PROBLEM STATEMENT: Where the records hold the string "PAREDE", show the whole line it sits on.

[[ EXTRACTED MATERIAL, beginning ]]

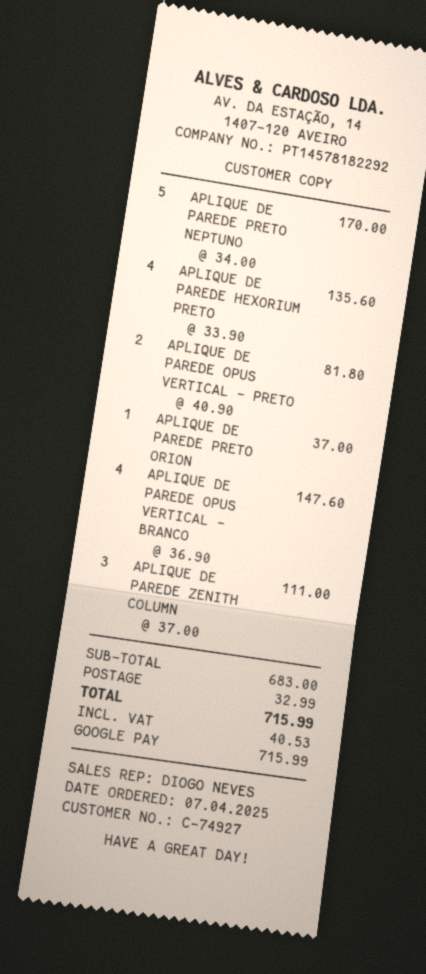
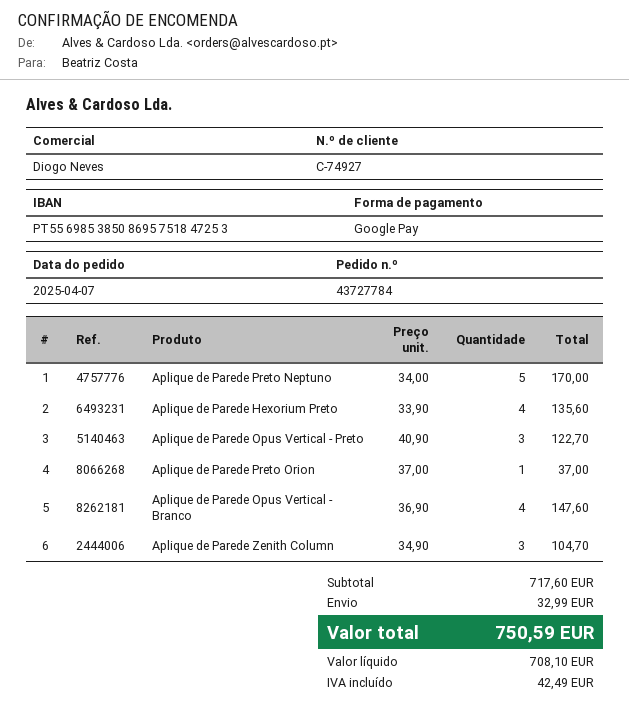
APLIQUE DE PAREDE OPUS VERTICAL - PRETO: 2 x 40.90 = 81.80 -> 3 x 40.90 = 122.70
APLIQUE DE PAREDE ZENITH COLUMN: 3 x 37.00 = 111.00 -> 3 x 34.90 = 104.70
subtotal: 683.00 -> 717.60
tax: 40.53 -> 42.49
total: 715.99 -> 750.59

[[ EXTRACTED MATERIAL, end ]]
[[ EXTRACTED MATERIAL, beginning ]]

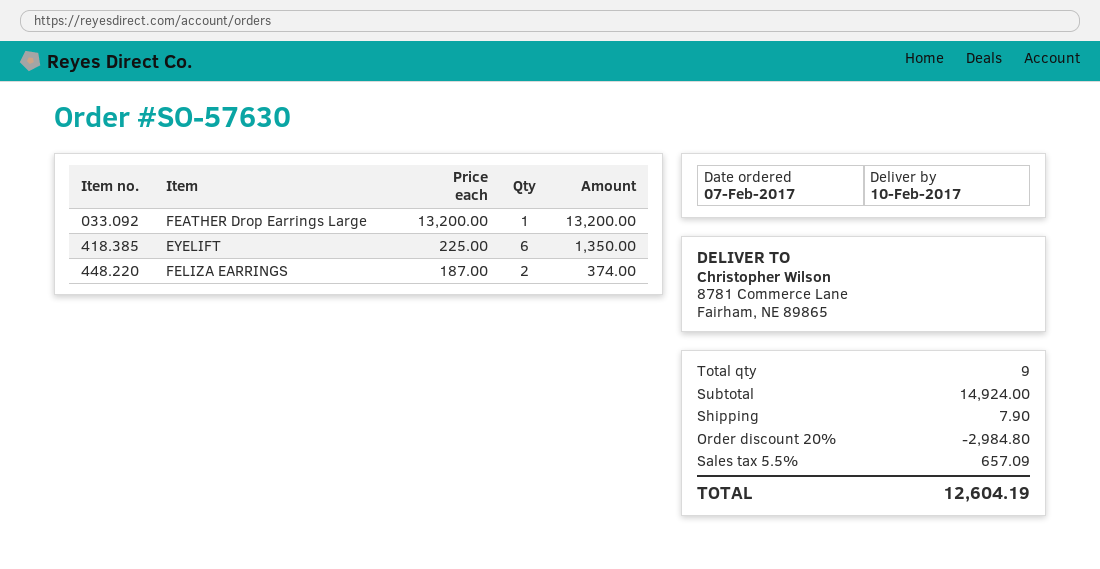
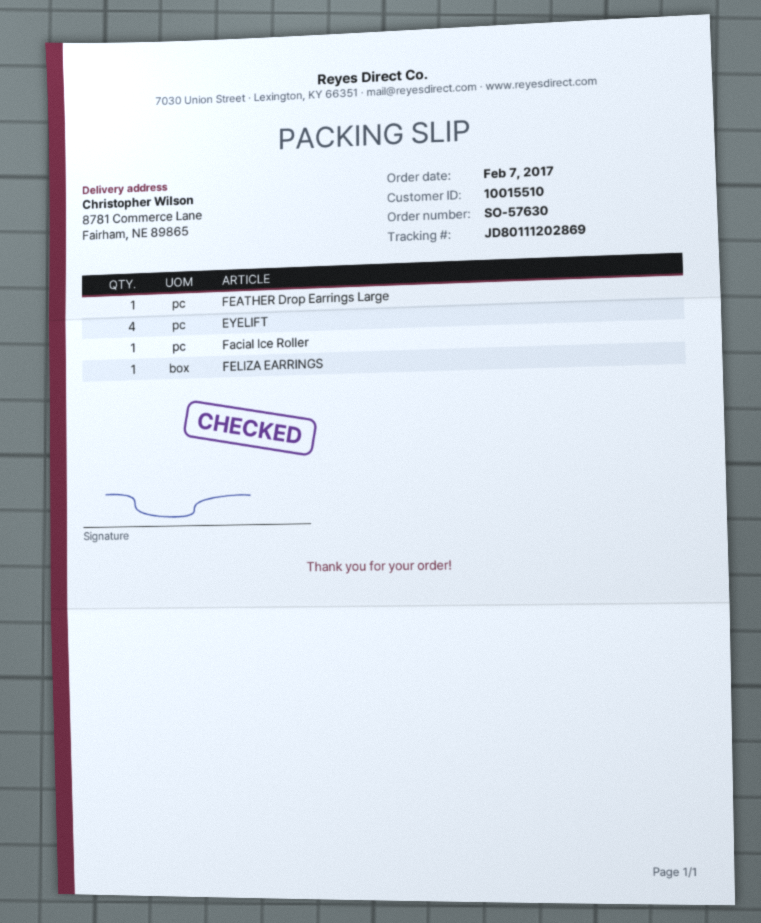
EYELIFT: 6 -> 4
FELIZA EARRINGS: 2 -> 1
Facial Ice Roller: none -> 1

[[ EXTRACTED MATERIAL, end ]]

EXERCISE OUTPUT:
APLIQUE DE PAREDE OPUS VERTICAL - PRETO: 2 x 40.90 = 81.80 -> 3 x 40.90 = 122.70
APLIQUE DE PAREDE ZENITH COLUMN: 3 x 37.00 = 111.00 -> 3 x 34.90 = 104.70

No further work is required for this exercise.